Taranfx
Taranfx

Reputation: 10437

Identify html tags present using Regex

I'm doing this on android and I don't wish to use any html parsers (libraries) since the sole purpose is to know what html tags are present other than < b > < i > and < p >

Im using:

Pattern p = Pattern.compile("<^bip/>");

This works well returning all tags other than B, I, P, BUT it also removes < img > tag. Can someone modify it to not ignore img tag?

Upvotes: 1

Views: 530

Answers (3)

Bruce
Bruce

Reputation: 7132

If you want to find which tags are in your document, I would advise to use a more-than-one step:

  • extract all tags and put them in a list; regexp is fairly simple <(.*?)>
  • sort your list for unicity, filter it to remove your unwanted symbols (like i,b,p...)

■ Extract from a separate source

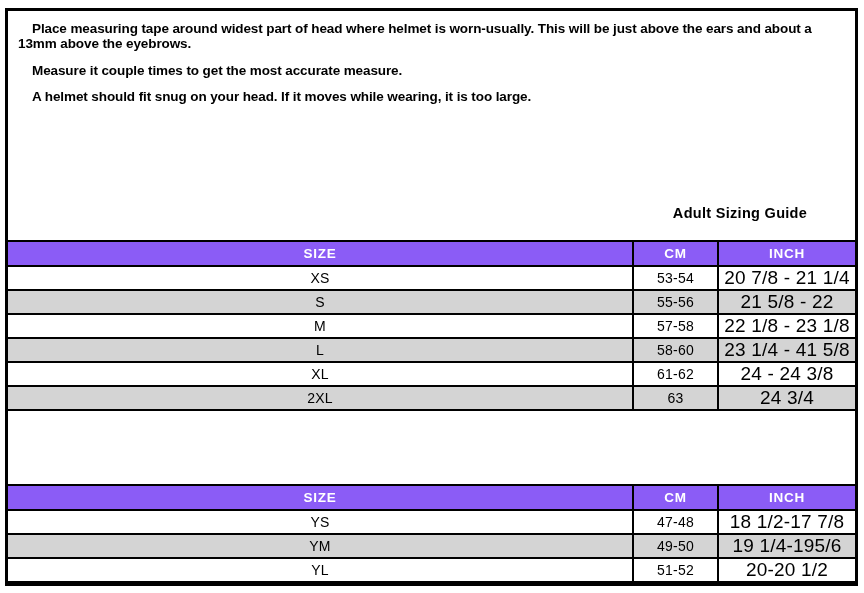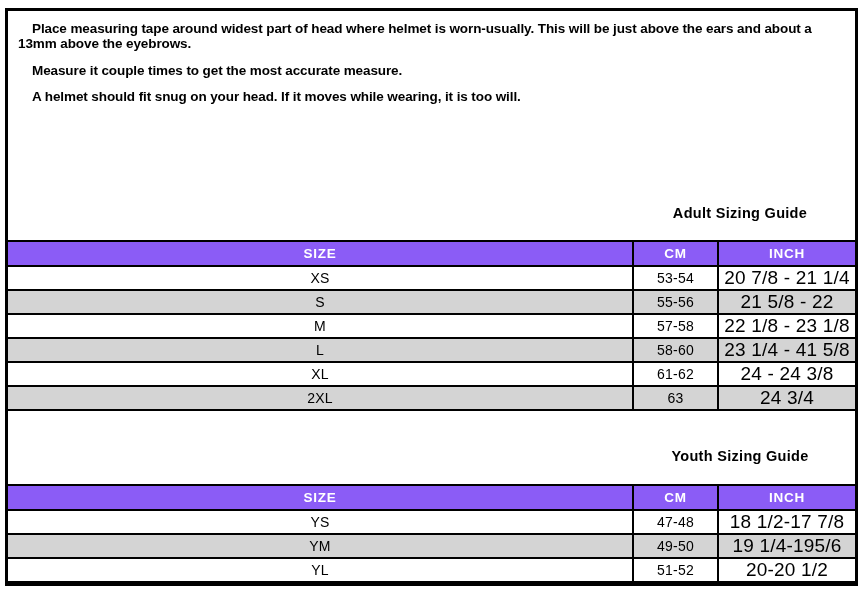"A helmet should fit snug" div.intro-para { text: will -> large }
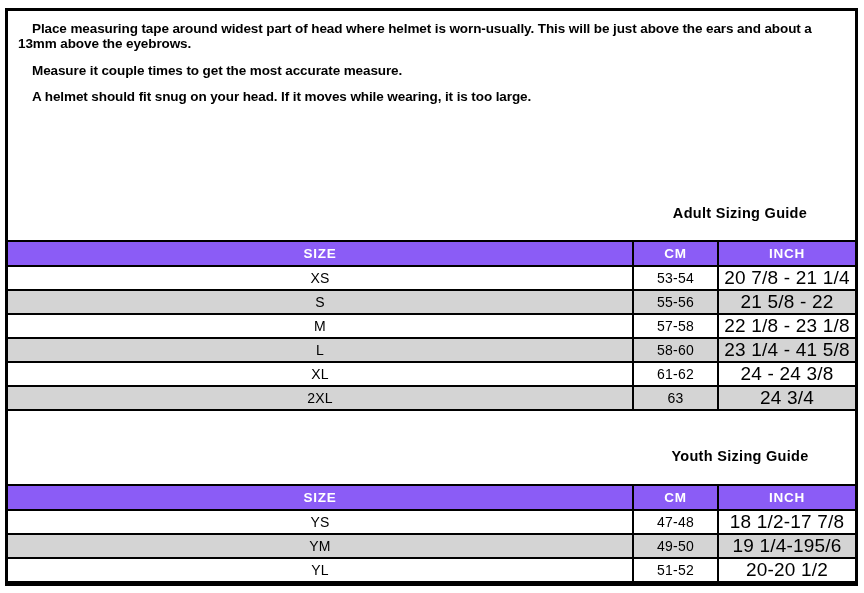"Youth Sizing Guide" div.section-caption { html: <div>Youth Sizing Guide</div> -> none }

Doing this that way can be encapsulated into a class, is more configurable if ever you want to filter other tags, is easier to understand and maintain on the longer term than a cryptic regex.

My 2c

Upvotes: 1

anubhava
anubhava

Reputation: 784998

I think your regex definition should be like this:

Pattern p = Pattern.compile("(?i)<(?![bip]\\b).*?/?>");
  • ?! for negative look ahead // i.e. < not followed by (b or i or p) + word boundary
  • (?i) for ignore case comparison
  • .*? for optionally grabbing 0 or more characters after opening tags
  • /? for making trailing slash optional before >

Upvotes: 1

Mike Samuel
Mike Samuel

Reputation: 120496

Do you want to recognize or to remove tags?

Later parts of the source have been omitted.